Early consumer camcorders used full-size VHS or Betamax cassettes. Later models switched to more compact formats, designed explicitly for smaller camcorder use, like VHS-C and Video8. VHS-C is a downsized version of VHS, using the same recording method and the same tape, but in a smaller cassette. It is possible to play VHS-C tapes in a regular VHS tape recorder by using an adapter. After the introduction of S-VHS, a corresponding compact version, S-VHS-C, was released as well. Video8 is an indirect descendant of Betamax, using narrower tape and a smaller cassette. Because of its narrower tape and other technical differences, it is not possible to develop an adapter from Video8 to Betamax. Video8 was later developed into Hi8, which provides better resolution similar to S-VHS.

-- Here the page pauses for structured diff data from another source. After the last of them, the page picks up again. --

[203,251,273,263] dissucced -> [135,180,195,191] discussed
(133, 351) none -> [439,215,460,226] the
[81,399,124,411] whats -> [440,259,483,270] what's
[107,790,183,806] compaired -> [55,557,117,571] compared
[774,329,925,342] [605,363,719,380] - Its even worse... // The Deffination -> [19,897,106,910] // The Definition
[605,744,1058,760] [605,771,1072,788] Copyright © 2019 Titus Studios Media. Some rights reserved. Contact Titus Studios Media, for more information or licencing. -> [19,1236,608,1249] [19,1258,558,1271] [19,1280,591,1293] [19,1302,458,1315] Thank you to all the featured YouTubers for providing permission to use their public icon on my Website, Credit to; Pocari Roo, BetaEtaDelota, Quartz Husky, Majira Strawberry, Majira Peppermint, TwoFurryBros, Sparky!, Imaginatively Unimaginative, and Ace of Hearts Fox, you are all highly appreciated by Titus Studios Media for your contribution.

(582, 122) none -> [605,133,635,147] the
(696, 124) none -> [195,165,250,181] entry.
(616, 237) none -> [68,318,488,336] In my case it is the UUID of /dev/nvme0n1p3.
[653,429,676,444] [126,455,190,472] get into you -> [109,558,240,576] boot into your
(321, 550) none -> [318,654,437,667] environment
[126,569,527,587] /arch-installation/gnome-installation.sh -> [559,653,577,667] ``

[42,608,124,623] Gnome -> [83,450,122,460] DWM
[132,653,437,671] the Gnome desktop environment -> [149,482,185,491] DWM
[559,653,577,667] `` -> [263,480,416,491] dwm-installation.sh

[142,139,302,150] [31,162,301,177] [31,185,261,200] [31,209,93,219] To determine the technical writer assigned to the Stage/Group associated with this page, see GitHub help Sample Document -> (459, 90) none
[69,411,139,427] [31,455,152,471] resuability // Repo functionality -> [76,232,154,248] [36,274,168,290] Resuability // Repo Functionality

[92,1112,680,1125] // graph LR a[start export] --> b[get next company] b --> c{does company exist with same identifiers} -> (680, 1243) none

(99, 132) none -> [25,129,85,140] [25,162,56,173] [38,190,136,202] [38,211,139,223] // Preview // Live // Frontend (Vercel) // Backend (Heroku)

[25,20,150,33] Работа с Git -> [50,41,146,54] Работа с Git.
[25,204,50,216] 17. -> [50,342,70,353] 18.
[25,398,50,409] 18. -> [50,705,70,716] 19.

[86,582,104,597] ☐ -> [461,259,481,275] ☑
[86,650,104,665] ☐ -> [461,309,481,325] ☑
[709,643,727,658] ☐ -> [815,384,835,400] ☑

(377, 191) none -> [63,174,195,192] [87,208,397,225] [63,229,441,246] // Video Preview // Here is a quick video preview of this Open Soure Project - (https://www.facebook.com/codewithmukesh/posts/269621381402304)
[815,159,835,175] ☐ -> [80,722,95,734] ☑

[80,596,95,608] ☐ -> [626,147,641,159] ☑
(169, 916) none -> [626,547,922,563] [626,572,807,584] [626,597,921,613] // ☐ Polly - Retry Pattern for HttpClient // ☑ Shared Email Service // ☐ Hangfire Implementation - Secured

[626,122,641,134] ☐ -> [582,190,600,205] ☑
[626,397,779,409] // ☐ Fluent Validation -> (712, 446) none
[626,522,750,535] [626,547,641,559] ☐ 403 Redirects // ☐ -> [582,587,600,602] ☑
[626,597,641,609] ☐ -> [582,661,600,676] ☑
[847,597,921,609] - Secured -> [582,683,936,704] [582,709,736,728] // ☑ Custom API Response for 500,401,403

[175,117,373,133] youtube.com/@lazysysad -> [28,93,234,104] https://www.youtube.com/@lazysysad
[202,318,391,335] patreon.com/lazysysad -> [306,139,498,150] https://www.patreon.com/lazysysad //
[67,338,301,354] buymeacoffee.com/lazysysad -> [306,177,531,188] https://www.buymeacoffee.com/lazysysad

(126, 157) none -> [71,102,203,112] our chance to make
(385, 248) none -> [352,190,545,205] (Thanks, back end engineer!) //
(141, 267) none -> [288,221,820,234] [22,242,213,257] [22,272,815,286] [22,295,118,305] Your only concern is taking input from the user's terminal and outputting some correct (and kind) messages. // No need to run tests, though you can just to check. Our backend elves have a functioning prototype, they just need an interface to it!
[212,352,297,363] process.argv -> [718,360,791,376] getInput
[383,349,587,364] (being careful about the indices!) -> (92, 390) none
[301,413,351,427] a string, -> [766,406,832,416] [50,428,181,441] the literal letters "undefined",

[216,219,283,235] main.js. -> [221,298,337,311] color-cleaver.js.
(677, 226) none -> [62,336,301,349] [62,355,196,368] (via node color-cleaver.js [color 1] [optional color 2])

The first consumer-level and lower-end professional (prosumer) digital video recording format, introduced in 1995, used a smaller Digital Video Cassette (DVC). The format was later renamed MiniDV to reflect the DV encoding scheme, but the tapes are still marked DVC. Some later formats like DVCPRO from Panasonic reflect the original name. The DVC or MiniDV format provides broadcast-quality video and sophisticated nonlinear editing capability on consumer and some professional equipment and has been used on feature films, including Danny Boyle's 28 Days Later (2002, shot on a Canon XL1) and David Lynch's Inland Empire (2006, shot on a Sony DSR-PD150).

In 1999 Sony backported the DV recording scheme to 8-mm systems, creating Digital8. By using the same cassettes as Hi8, many Digital8 camcorders were able to play analog Video8 or Hi8 recordings, preserving compatibility with already recorded analog video tapes.

Sony introduced another camcorder cassette format called MicroMV in 2001. Sony was the only electronics manufacturer to sell MicroMV cameras. In 2006, Sony stopped offering new MicroMV camcorder models. In November 2015, Sony announced that shipment of MicroMV cassettes would be discontinued in March 2016.

In the late 2000s, MiniDV and its high-definition cousin, HDV, were the two most popular consumer or prosumer tape-based formats. The formats use different encoding methods, but the same cassette type.

== Future of tape ==

With advances in technology, videotape has moved past its original uses (original recording, editing, and broadcast playback) and is now primarily an archival medium. The death of tape for video recording was predicted as early as 1995 when the Avid nonlinear editing system was demonstrated, storing video clips on hard disks. Yet videotape was still used extensively, especially by consumers, up until about 2004, when DVD-based camcorders became affordable and domestic computers had large enough hard drives to store an acceptable amount of video.

Consumer camcorders have switched from being tape-based to tapeless machines that record video as computer files. Small hard disks and writable optical discs have been used, with solid-state memory such as SD cards being the current market leader. There are two primary advantages: First, copying a tape recording onto a computer or other video machine occurs in real time (e.g., a ten-minute video would take ten minutes to copy); since tapeless camcorders record video as computer-ready data files, the files can be copied onto a computer significantly faster than real time. Second, tapeless camcorders, and those using solid-state memory in particular, are far simpler mechanically and so are more reliable.

Despite these conveniences, tape is still used extensively by filmmakers and television networks because of its longevity, low cost, and reliability. Master copies of visual content are often stored on tape for these reasons, particularly by users who cannot afford to move to tapeless machines. During the mid- to late 2000s, professional users such as broadcast television were still using tape heavily, but tapeless formats like P2, XDCAM and AVCHD were gaining broader acceptance.

While live recording has migrated to solid-state and hard disks, the high cost of solid-state drives and the limited shelf life of hard-disk drives make them less desirable for archival use, for which tape is still used.